YOUR GOAL
Extract verbatim every line from the one containing "de Impugnação do" to the final line of the records below, inclusive, and exclude all pictures.

MATERIAL TO PROCESS
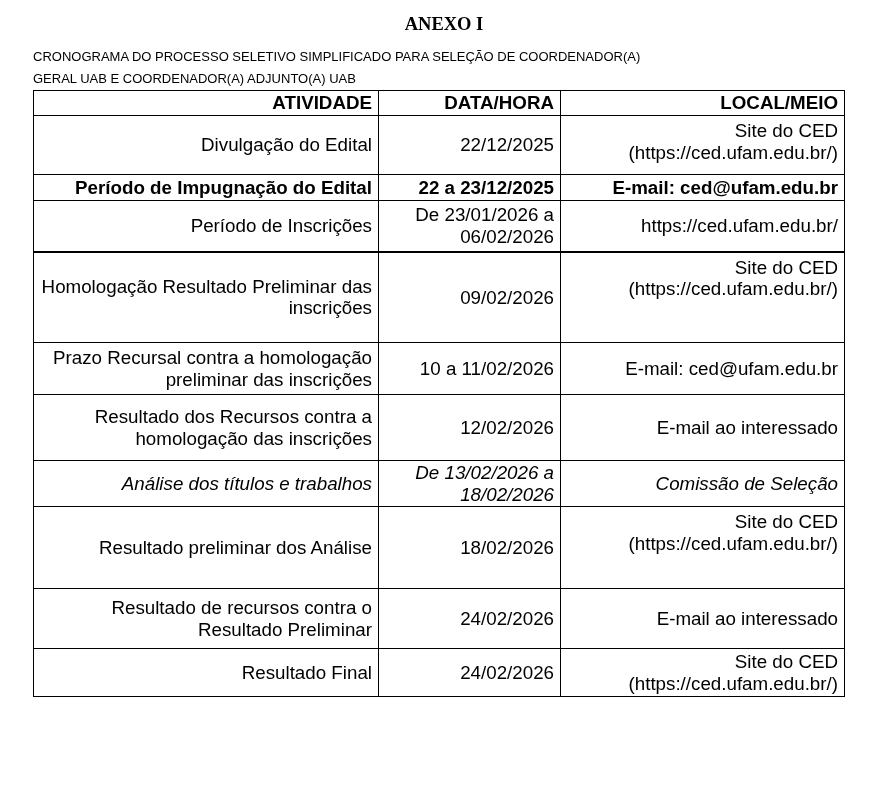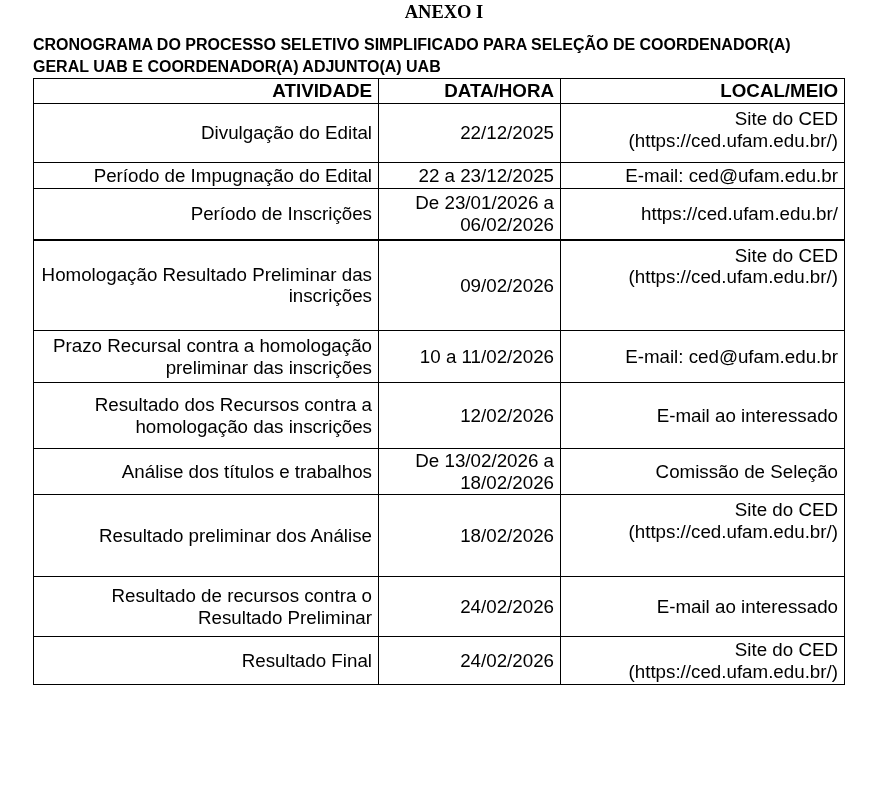"ANEXO I" .page { padding: 0 0 0 33px -> 12px 0 0 33px }
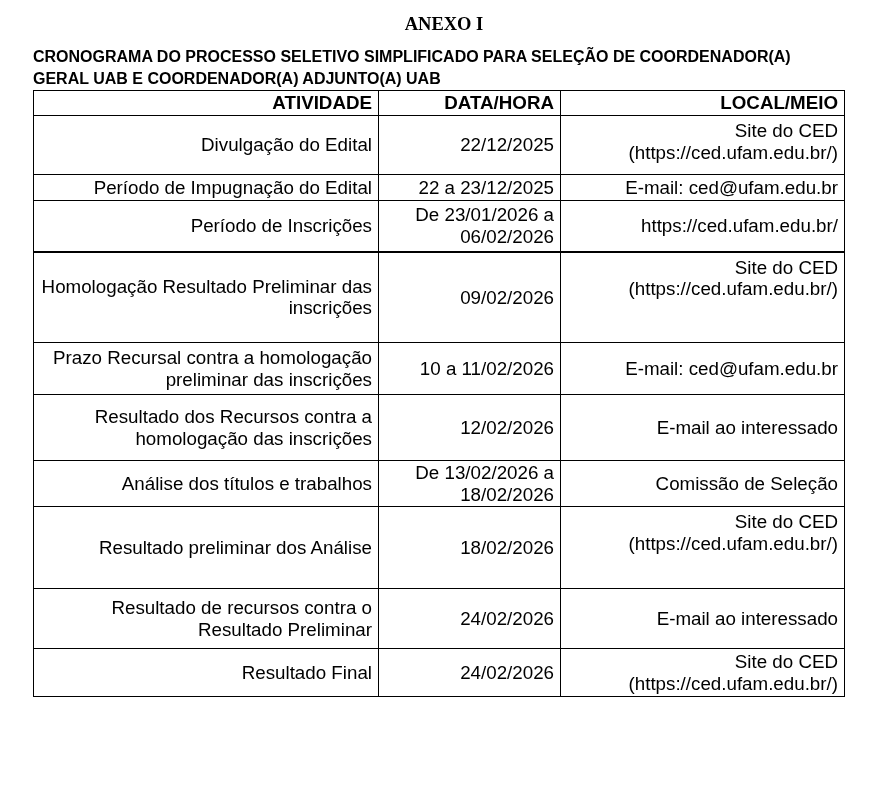"CRONOGRAMA DO PROCESSO SELETIVO" .doc-heading { font-size: 16px -> 13px; font-weight: bold -> normal }
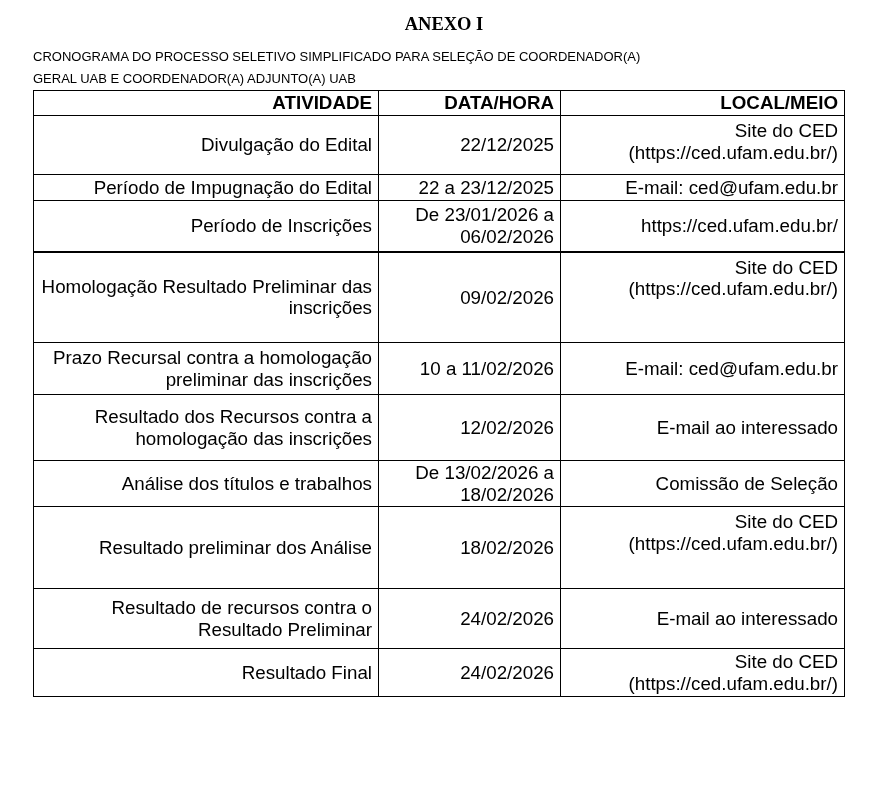"Período de Impugnação do Edital" tbody tr:nth-child(2) { font-weight: none -> bold }
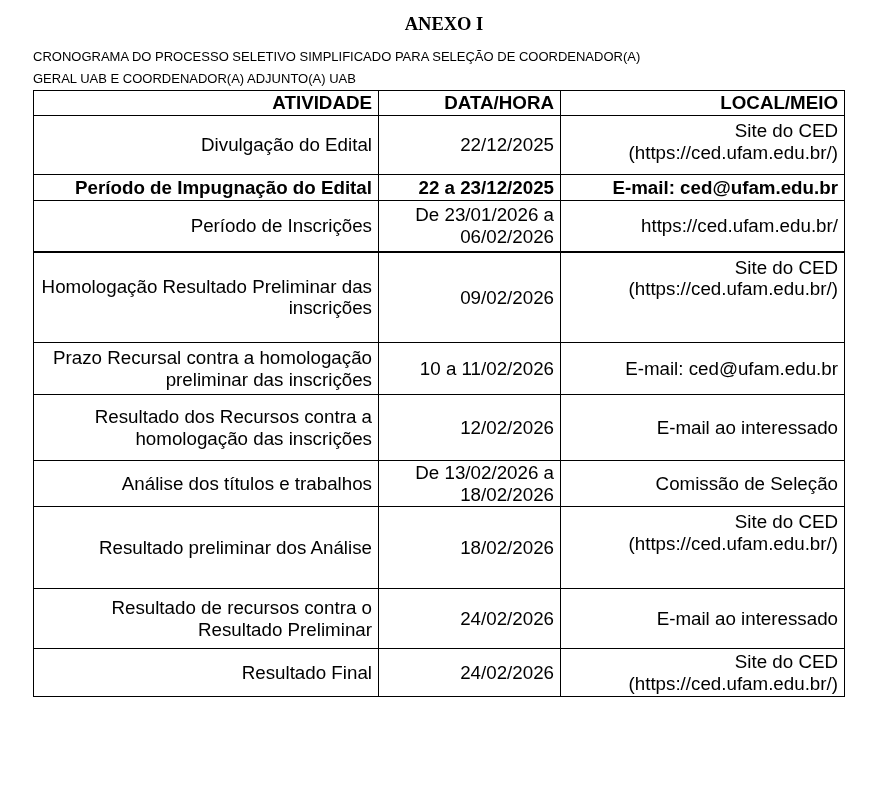"Análise dos títulos e trabalhos" tbody tr:nth-child(7) { font-style: none -> italic }
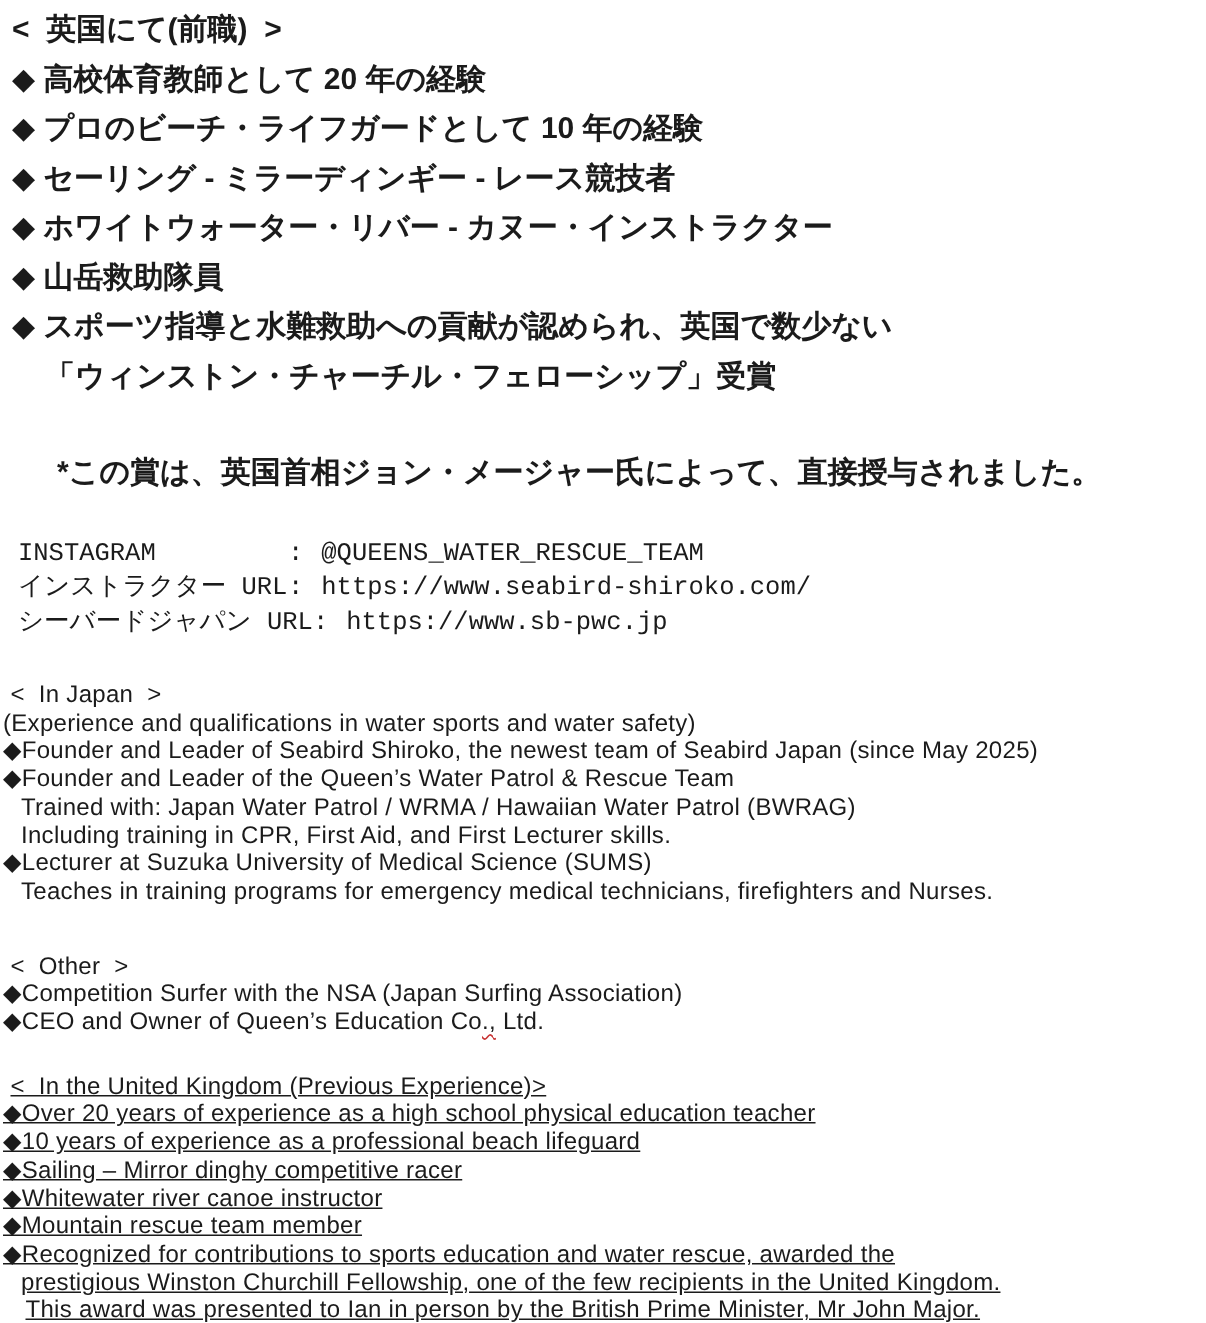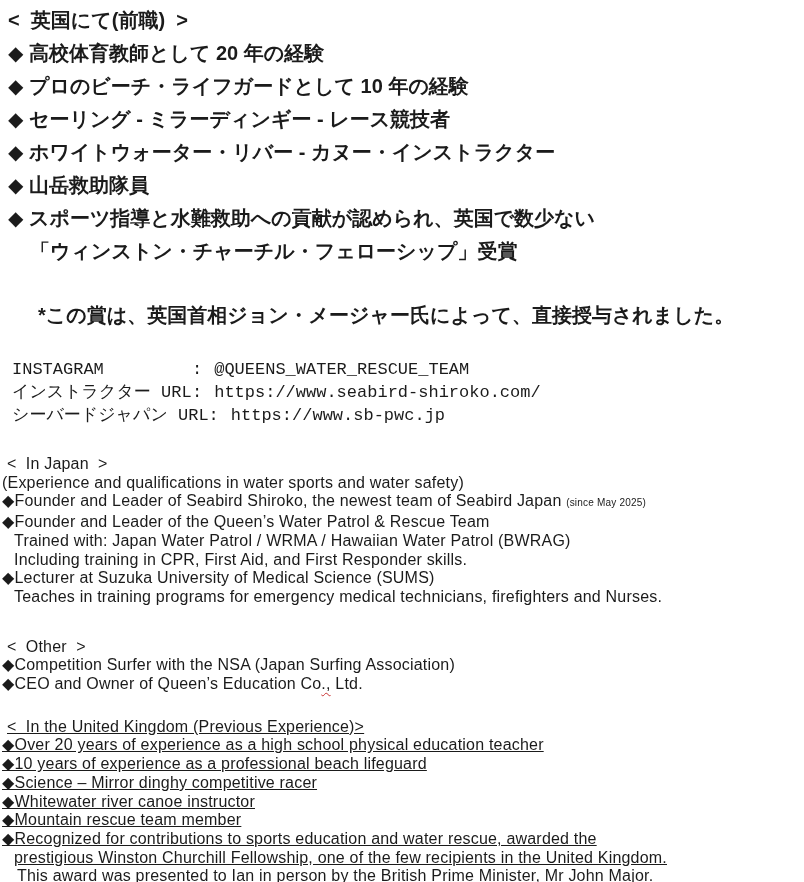"(since May 2025)" .small-note { font-size: 10px -> 16px }
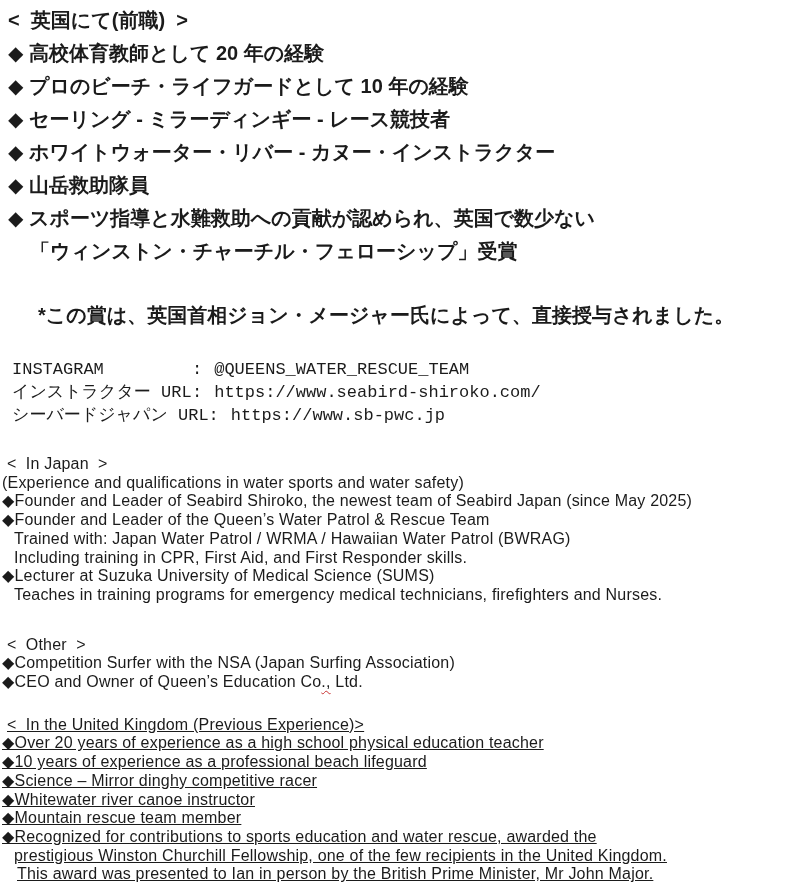"Including training in CPR, First" div.en-line { text: Responder -> Lecturer }
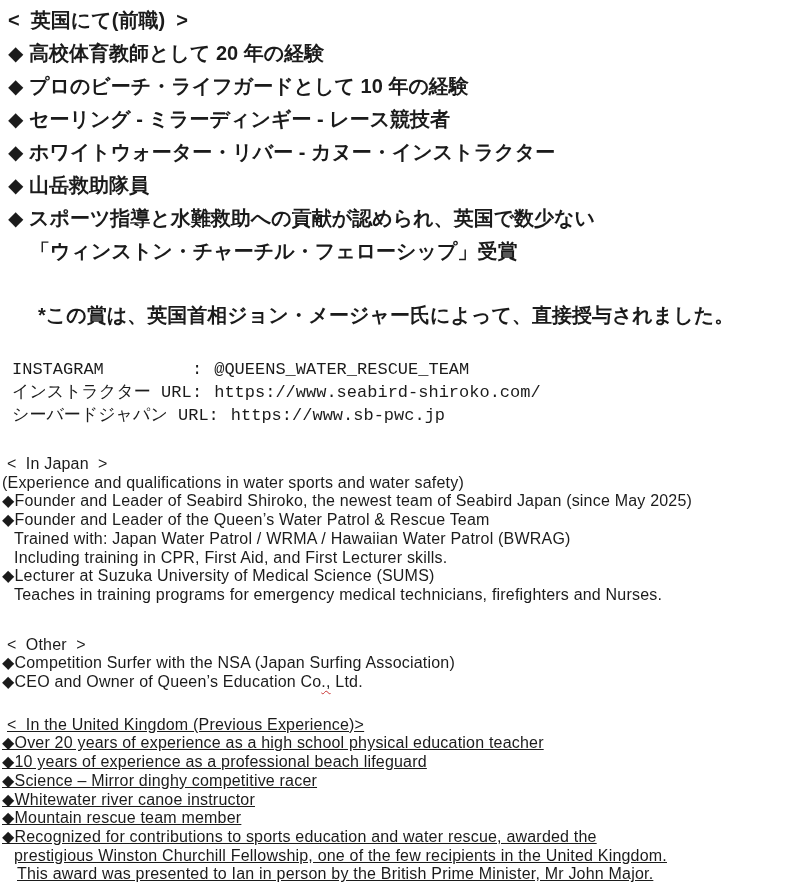"◆Science – Mirror dinghy competitive" div.en-line { text: Science -> Sailing }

TASK RESPONSE
"Período de Impugnação do Edital" tbody tr:nth-child(2) { font-weight: none -> bold }
"Análise dos títulos e trabalhos" tbody tr:nth-child(7) { font-style: none -> italic }
"(since May 2025)" .small-note { font-size: 10px -> 16px }
"Including training in CPR, First" div.en-line { text: Responder -> Lecturer }
"◆Science – Mirror dinghy competitive" div.en-line { text: Science -> Sailing }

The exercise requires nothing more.